WORK REQUEST:
Your task is to repeat the entries word for word while leaving out the pictures.

(Front-end code change data)
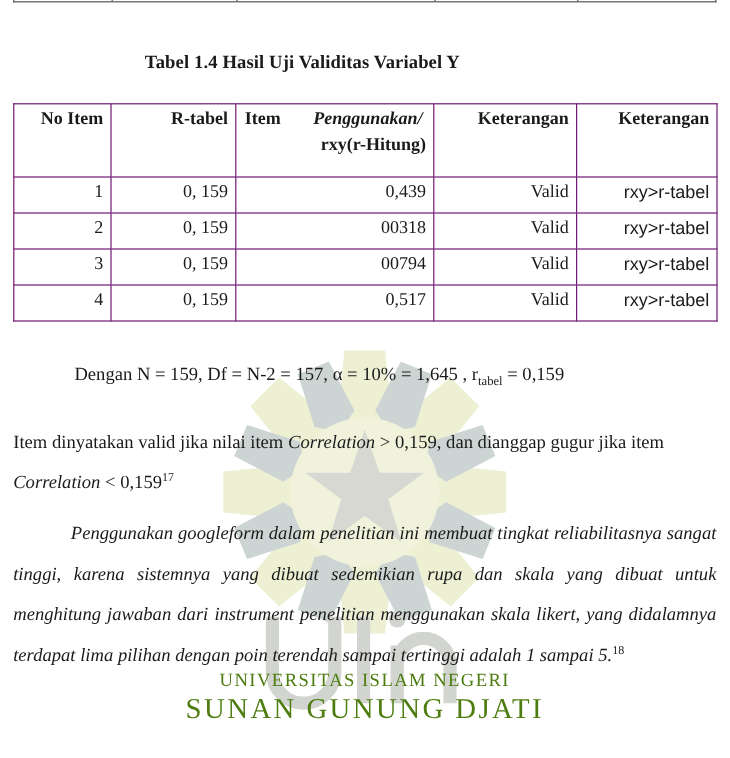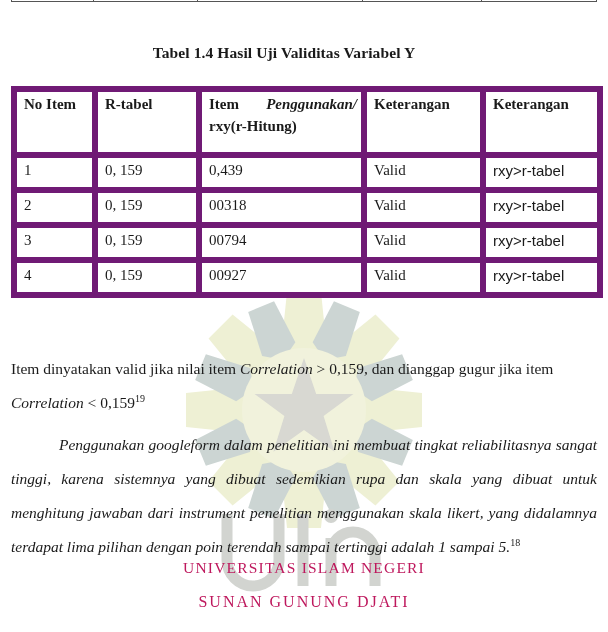"Tabel 1.4 Hasil Uji Validitas" .table-caption { margin-left: 32px -> none }
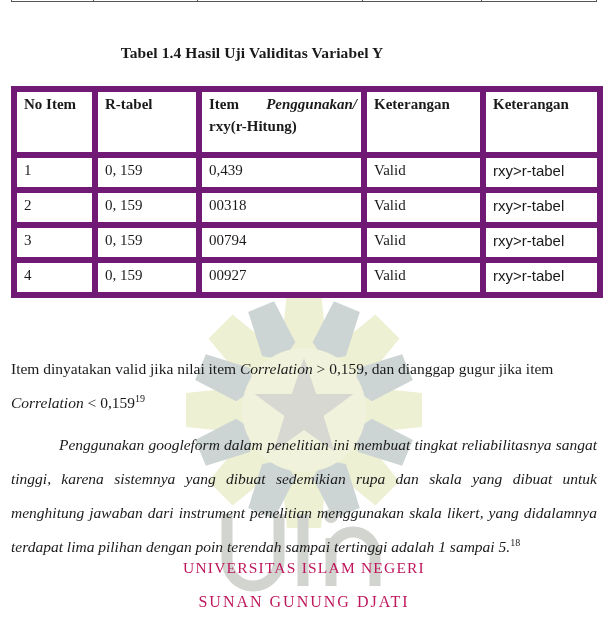"No Item" table.validity-table th, table.validity-table td { border: 6px solid #701a75 -> 1px solid #701a75; text-align: left -> right }
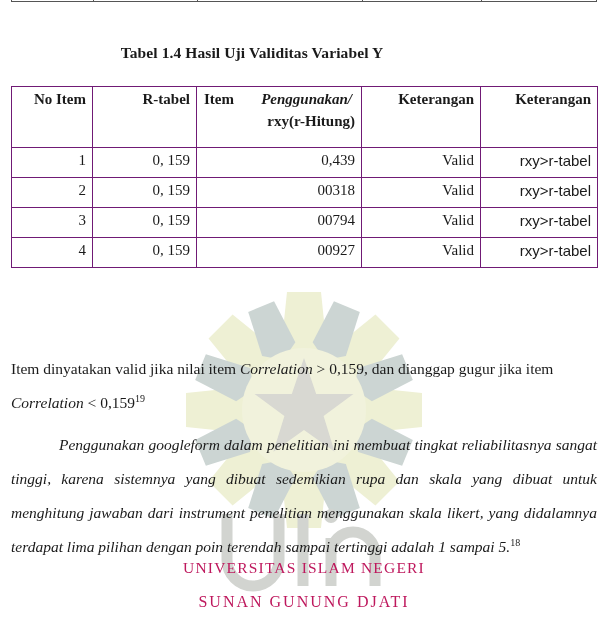"00927" td { text: 00927 -> 0,517 }
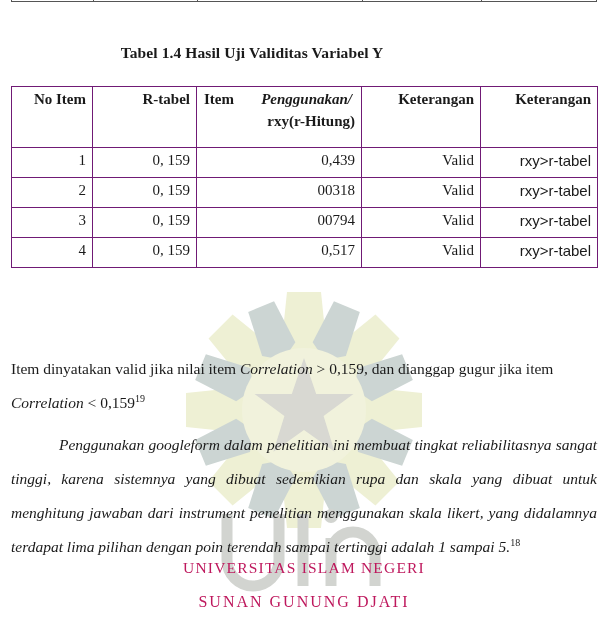"Dengan N = 159, Df" div.para { html: none -> <div><span>Dengan N = 159, Df = N-2 = 157, α = 10% = 1,645 , r</span><sub>tabel</sub><span> = 0,159</span></div> }
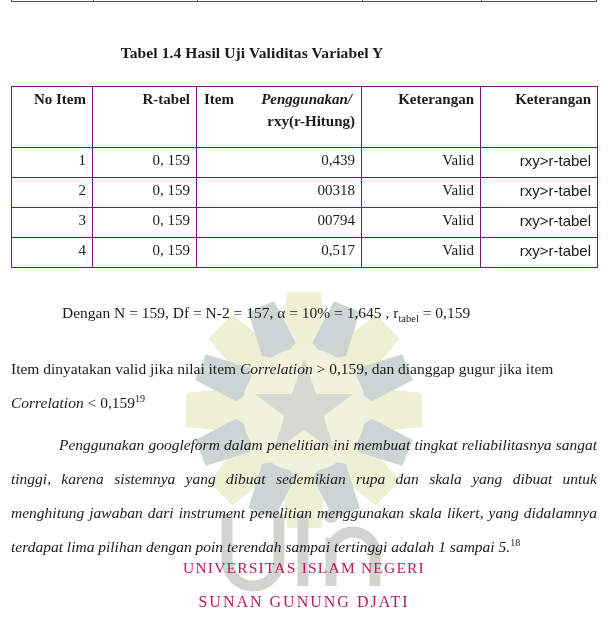"19" sup { text: 19 -> 17 }
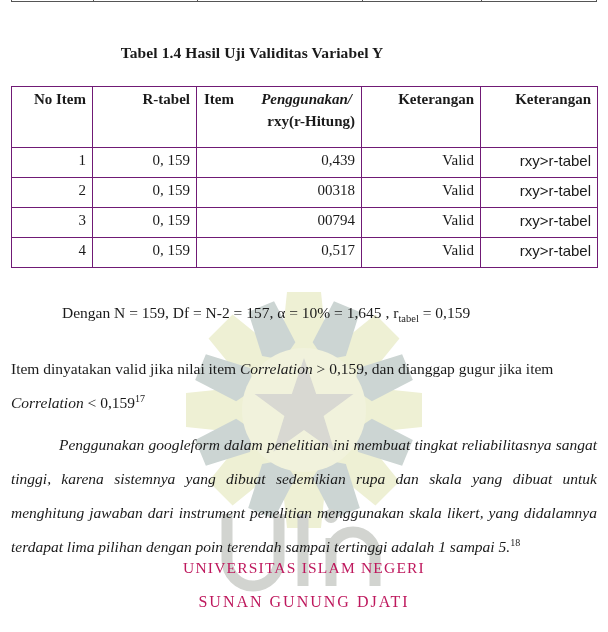"UNIVERSITAS ISLAM NEGERI" .wm-text { color: #be185d -> #4d7c0f }
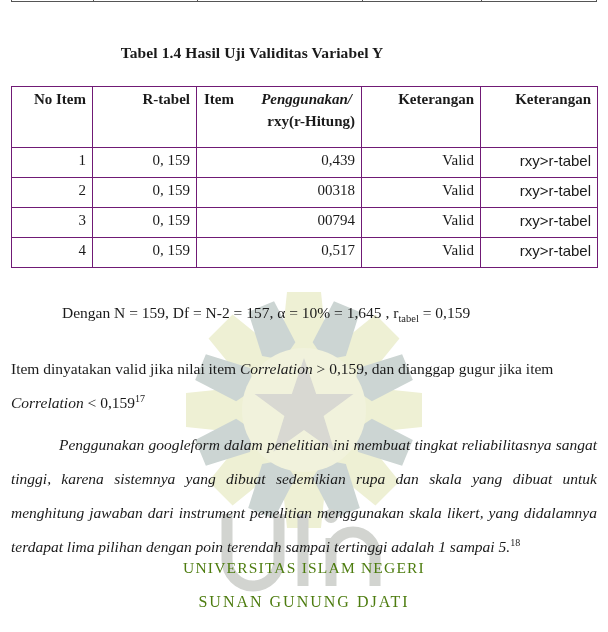"SUNAN GUNUNG DJATI" .wm-line2 { font-size: 16px -> 24px; top: 593px -> 578px }
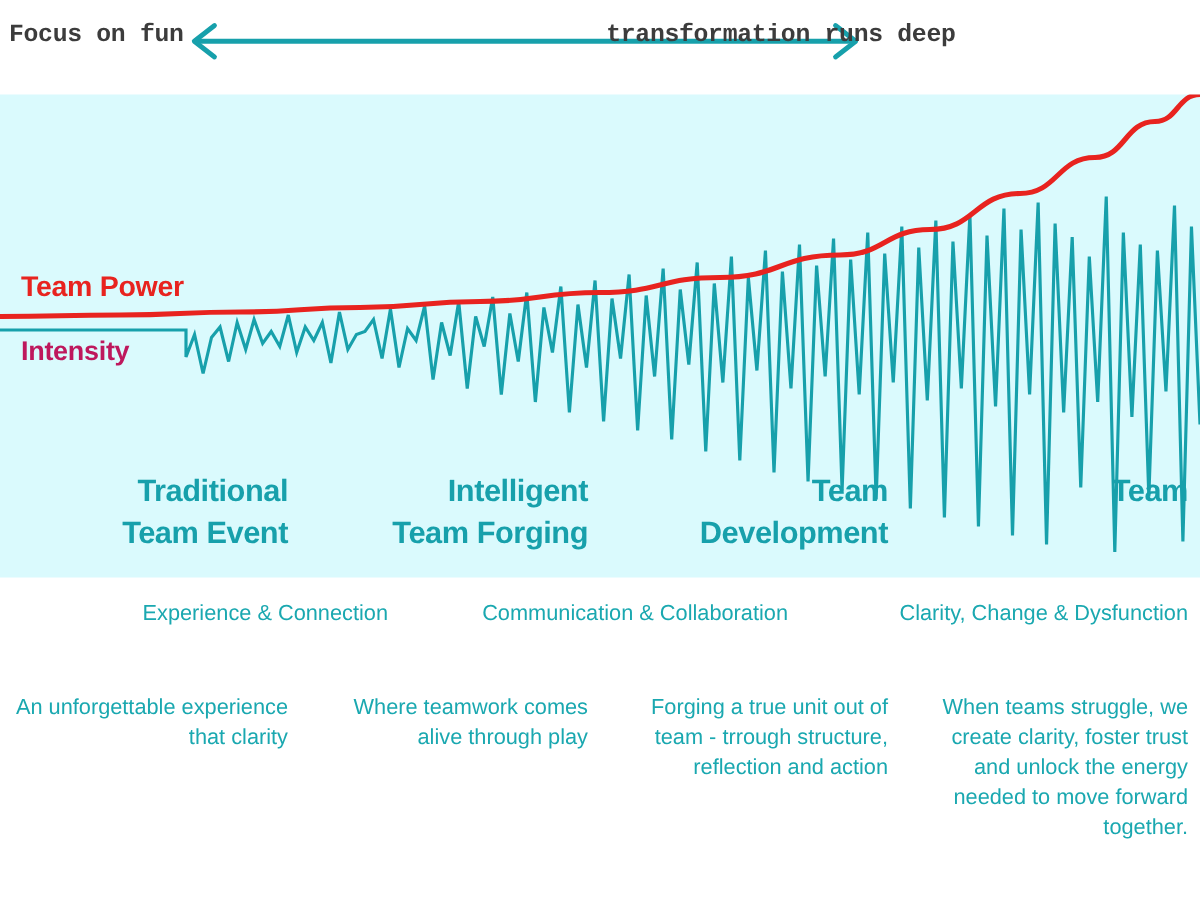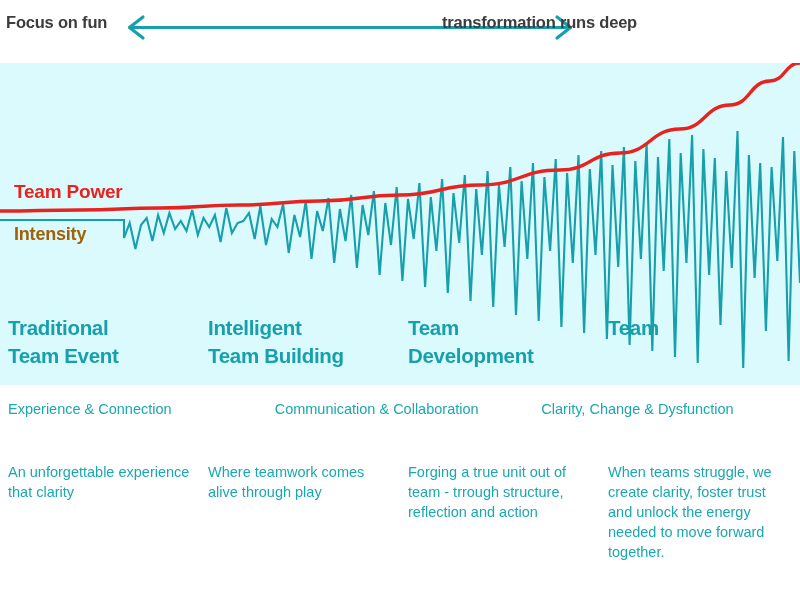"Focus on fun" #header-bar { font-family: none -> Liberation Mono, monospace }
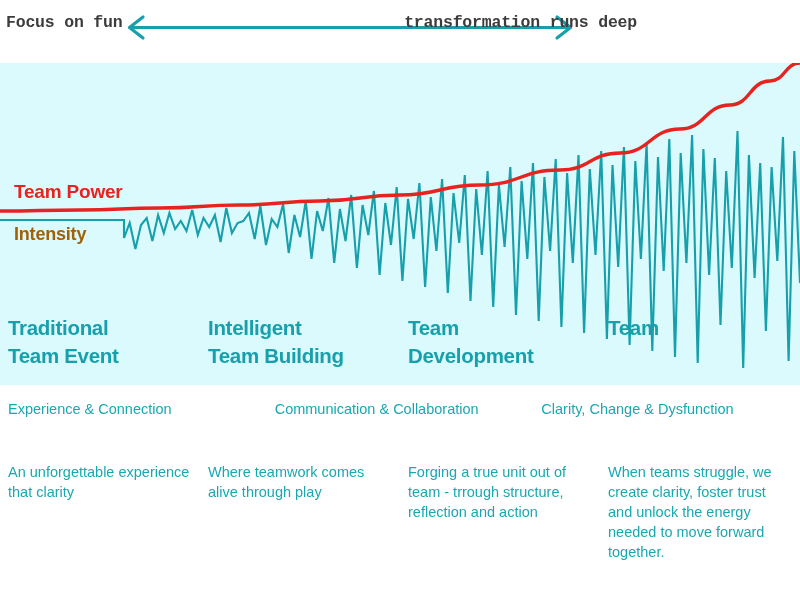"Intensity" #label-intensity { color: #a16207 -> #be185d }
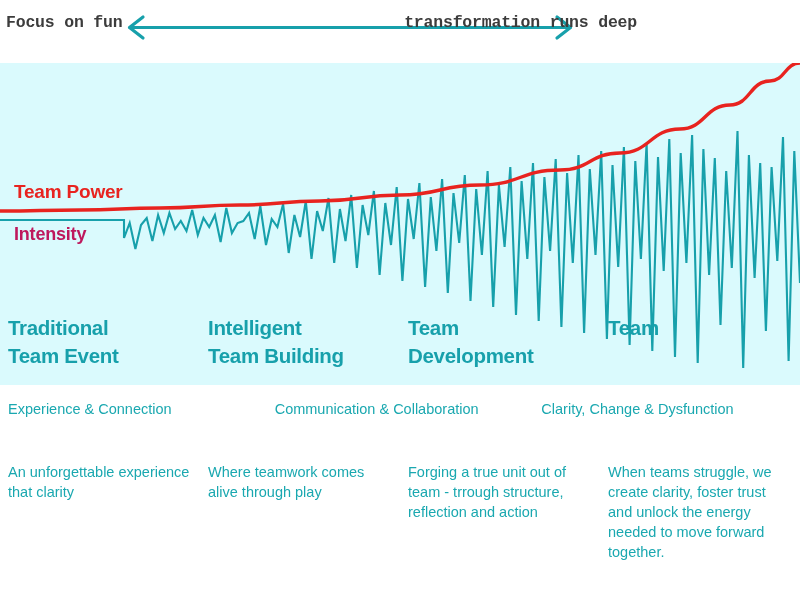"Traditional" .col { text-align: left -> right }
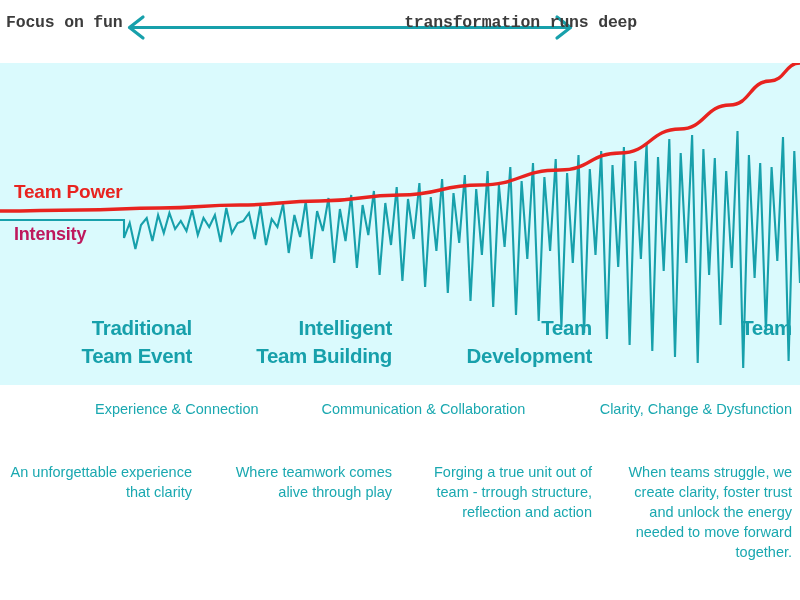"Team Building" div.col-heading { text: Building -> Forging }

YOUR RESPONSE:
"Tabel 1.4 Hasil Uji Validitas" .table-caption { margin-left: 32px -> none }
"No Item" table.validity-table th, table.validity-table td { border: 6px solid #701a75 -> 1px solid #701a75; text-align: left -> right }
"00927" td { text: 00927 -> 0,517 }
"Dengan N = 159, Df" div.para { html: none -> <div><span>Dengan N = 159, Df = N-2 = 157, α = 10% = 1,645 , r</span><sub>tabel</sub><span> = 0,159</span></div> }
"19" sup { text: 19 -> 17 }
"UNIVERSITAS ISLAM NEGERI" .wm-text { color: #be185d -> #4d7c0f }
"SUNAN GUNUNG DJATI" .wm-line2 { font-size: 16px -> 24px; top: 593px -> 578px }
"Focus on fun" #header-bar { font-family: none -> Liberation Mono, monospace }
"Intensity" #label-intensity { color: #a16207 -> #be185d }
"Traditional" .col { text-align: left -> right }
"Team Building" div.col-heading { text: Building -> Forging }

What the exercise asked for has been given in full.